For each record below, retype the text exactly and omit any image.

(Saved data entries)
========

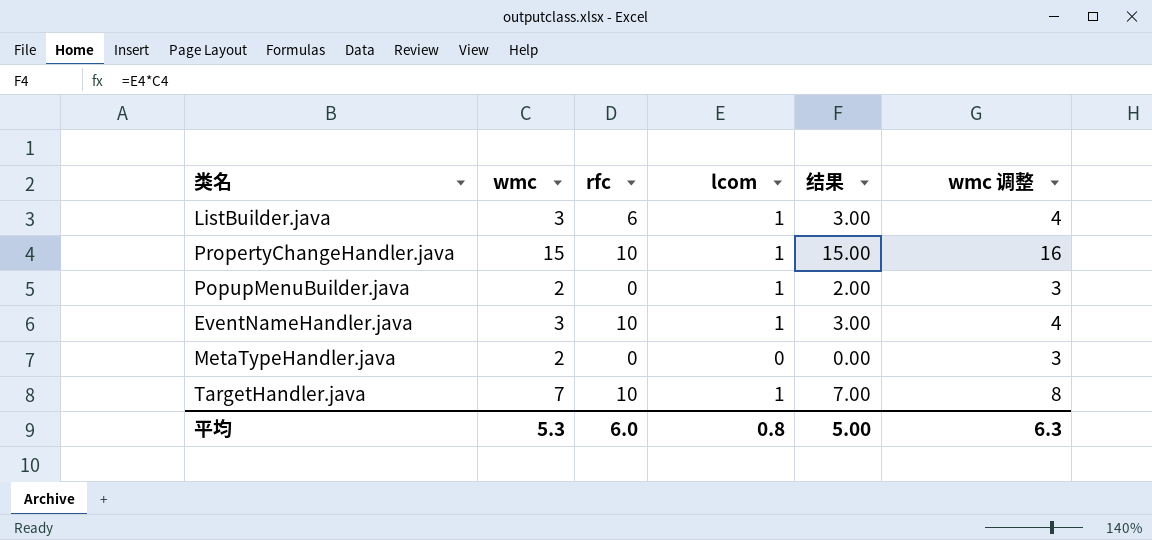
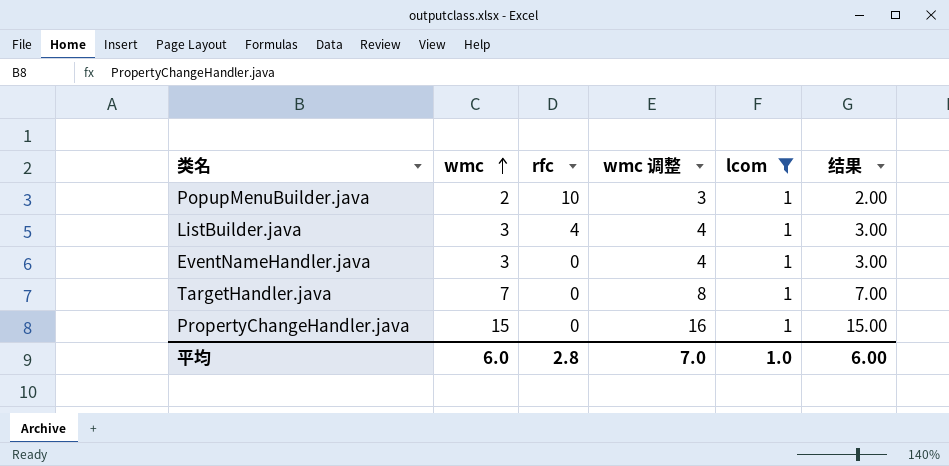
filter: none -> lcom = 1
row order: none -> wmc ascending
column wmc 调整 | position: 6 -> 4
PopupMenuBuilder.java | rfc: 0 -> 10
ListBuilder.java | rfc: 6 -> 4
EventNameHandler.java | rfc: 10 -> 0
TargetHandler.java | rfc: 10 -> 0
PropertyChangeHandler.java | rfc: 10 -> 0
平均 | wmc: 5.3 -> 6.0
平均 | rfc: 6.0 -> 2.8
平均 | wmc 调整: 6.3 -> 7.0
平均 | lcom: 0.8 -> 1.0
平均 | 结果: 5.00 -> 6.00

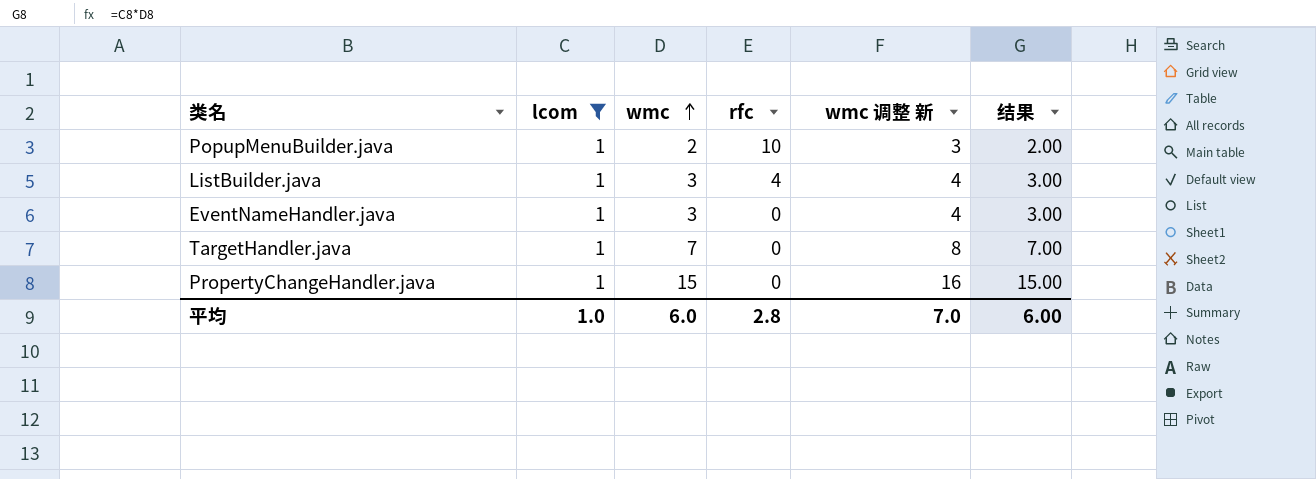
column lcom | position: 5 -> 2
column name: wmc 调整 -> wmc 调整 新

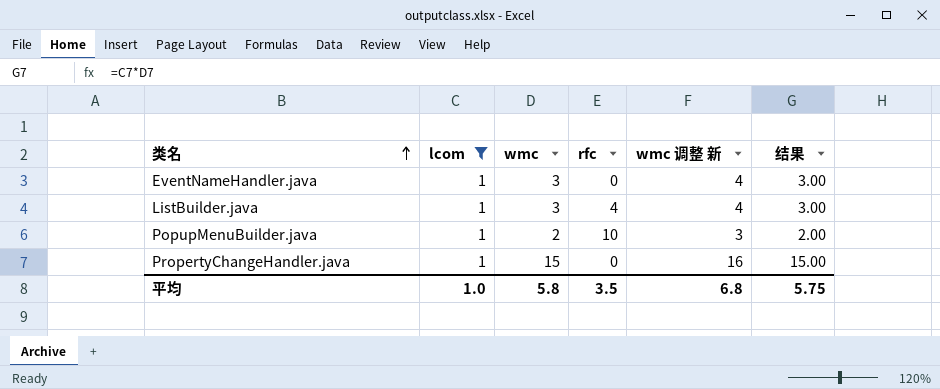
row order: wmc ascending -> 类名 ascending
row TargetHandler.java: 1 | 7 | 0 | 8 | 7.00 -> none
平均 | wmc: 6.0 -> 5.8
平均 | rfc: 2.8 -> 3.5
平均 | wmc 调整 新: 7.0 -> 6.8
平均 | 结果: 6.00 -> 5.75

========

◆ Task result:
filter: none -> lcom = 1
row order: none -> wmc ascending
column wmc 调整 | position: 6 -> 4
PopupMenuBuilder.java | rfc: 0 -> 10
ListBuilder.java | rfc: 6 -> 4
EventNameHandler.java | rfc: 10 -> 0
TargetHandler.java | rfc: 10 -> 0
PropertyChangeHandler.java | rfc: 10 -> 0
平均 | wmc: 5.3 -> 6.0
平均 | rfc: 6.0 -> 2.8
平均 | wmc 调整: 6.3 -> 7.0
平均 | lcom: 0.8 -> 1.0
平均 | 结果: 5.00 -> 6.00

column lcom | position: 5 -> 2
column name: wmc 调整 -> wmc 调整 新

row order: wmc ascending -> 类名 ascending
row TargetHandler.java: 1 | 7 | 0 | 8 | 7.00 -> none
平均 | wmc: 6.0 -> 5.8
平均 | rfc: 2.8 -> 3.5
平均 | wmc 调整 新: 7.0 -> 6.8
平均 | 结果: 6.00 -> 5.75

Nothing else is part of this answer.